Are any two wine barrels the same? I’m talking about a new barrel separate of the wine. Just as winemaking is part art and part science, so is coopering. As with wine, barrels are going to be slightly different from year to year, and sometimes from barrel to barrel. The level of barrel variation you can live with probably depends on what you are trying to accomplish in your barrel trials.
Tom Collins, former Senior Manager for Research & Development at Treasury Wine Estates, conducted extensive barrel trials at the company from 2009 to 2012. Tom and his team set out to compare aromatic compounds (guaiacol, furfural, etc.) within a range of barrel options: toast, forest, grain type, seasoning, bending process. It quickly became clear that toast was the most important variable in these trials. The challenge was that toasting overshadowed the other variables (grain tightness, etc.), and because barrels were often not identical in their toasting, it was difficult to isolate anything else.
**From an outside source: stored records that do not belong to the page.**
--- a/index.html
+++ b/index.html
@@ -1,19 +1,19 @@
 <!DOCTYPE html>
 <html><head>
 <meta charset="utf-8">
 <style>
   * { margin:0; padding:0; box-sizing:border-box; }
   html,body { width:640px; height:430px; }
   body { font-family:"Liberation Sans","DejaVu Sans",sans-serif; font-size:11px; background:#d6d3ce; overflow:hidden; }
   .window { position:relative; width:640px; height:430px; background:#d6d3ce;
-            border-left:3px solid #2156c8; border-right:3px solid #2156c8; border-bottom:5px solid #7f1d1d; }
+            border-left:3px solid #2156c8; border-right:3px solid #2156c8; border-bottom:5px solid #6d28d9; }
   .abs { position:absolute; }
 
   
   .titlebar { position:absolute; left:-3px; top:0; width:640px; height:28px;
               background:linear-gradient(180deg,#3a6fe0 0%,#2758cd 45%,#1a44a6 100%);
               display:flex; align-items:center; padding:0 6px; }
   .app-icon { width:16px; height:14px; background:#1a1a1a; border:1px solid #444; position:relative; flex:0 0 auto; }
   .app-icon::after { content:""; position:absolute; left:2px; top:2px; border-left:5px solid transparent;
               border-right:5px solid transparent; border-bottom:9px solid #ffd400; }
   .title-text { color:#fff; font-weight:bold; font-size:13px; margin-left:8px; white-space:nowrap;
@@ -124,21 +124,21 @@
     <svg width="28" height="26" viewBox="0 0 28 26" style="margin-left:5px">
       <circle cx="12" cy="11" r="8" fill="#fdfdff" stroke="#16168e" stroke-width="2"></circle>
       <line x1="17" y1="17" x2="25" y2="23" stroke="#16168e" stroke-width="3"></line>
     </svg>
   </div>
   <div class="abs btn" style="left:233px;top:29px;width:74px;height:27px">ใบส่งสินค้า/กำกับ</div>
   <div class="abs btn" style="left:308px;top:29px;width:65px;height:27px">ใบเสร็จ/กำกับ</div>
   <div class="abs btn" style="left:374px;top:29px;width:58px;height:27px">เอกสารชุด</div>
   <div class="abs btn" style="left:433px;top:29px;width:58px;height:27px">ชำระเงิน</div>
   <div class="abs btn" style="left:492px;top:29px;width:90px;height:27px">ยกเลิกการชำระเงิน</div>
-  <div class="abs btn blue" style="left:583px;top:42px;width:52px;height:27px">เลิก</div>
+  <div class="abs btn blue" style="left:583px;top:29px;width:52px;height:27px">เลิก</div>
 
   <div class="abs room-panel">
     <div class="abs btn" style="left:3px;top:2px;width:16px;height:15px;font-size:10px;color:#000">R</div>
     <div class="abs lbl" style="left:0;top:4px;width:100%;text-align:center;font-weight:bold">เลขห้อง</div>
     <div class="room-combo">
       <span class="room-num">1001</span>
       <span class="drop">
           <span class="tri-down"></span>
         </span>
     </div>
Of course toast isn’t the only variable to challenge us in barrel trials. With the barrel itself, there is variation from tree to tree, and differences in weather patterns from year to year could affect seasoning. The wine itself is never the same each year. In a hotter vintage, you get wines with higher alcohol. And higher alcohol levels will extract more aromatic compounds and tannins from the barrel (see post on alcohol levels).
But winemakers tend to stick with cooperages they feel are more consistent. And winemakers often evaluate barrels based on taste alone, not numbers. A barrel trial must be frustrating for someone like Tom Collins, a researcher who is trying to isolate variables and record measurements of these aromatic compounds.
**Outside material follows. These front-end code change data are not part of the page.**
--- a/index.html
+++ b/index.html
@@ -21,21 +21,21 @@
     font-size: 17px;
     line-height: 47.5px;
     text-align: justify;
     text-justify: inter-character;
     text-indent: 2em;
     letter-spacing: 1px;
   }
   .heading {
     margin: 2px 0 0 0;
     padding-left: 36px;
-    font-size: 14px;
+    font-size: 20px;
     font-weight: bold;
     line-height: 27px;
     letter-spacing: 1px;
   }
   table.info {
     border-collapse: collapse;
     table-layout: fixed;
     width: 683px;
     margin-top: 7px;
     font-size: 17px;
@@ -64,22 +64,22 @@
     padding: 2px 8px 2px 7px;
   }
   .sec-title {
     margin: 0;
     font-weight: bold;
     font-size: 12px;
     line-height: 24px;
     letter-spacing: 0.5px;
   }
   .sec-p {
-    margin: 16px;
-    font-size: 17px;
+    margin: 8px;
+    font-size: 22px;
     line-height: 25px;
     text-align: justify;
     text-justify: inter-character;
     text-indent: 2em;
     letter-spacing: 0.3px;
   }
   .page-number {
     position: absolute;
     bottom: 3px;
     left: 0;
After hearing about Tom’s trials at Treasury, I had a couple of key takeaways:
1) Toasting is the most important variable in a barrel trial.
2) Toasting should be the most significant factor in distinguishing one cooperage from another and determining a cooper’s “style.”
Perhaps winemakers would find it beneficial to prioritize toasting over other variables in trials and not try out too many things at once.
Also, I wonder if it might be helpful to use longer seasoned wood in trials where one would like to focus on variables other than toasting. Since toast tends to be more subtle with longer seasoned wood (see post on seasoning), using barrels seasoned three years or longer might allow other variables to shine through. Alternatively, you can use untoasted wood. But who would want to do that?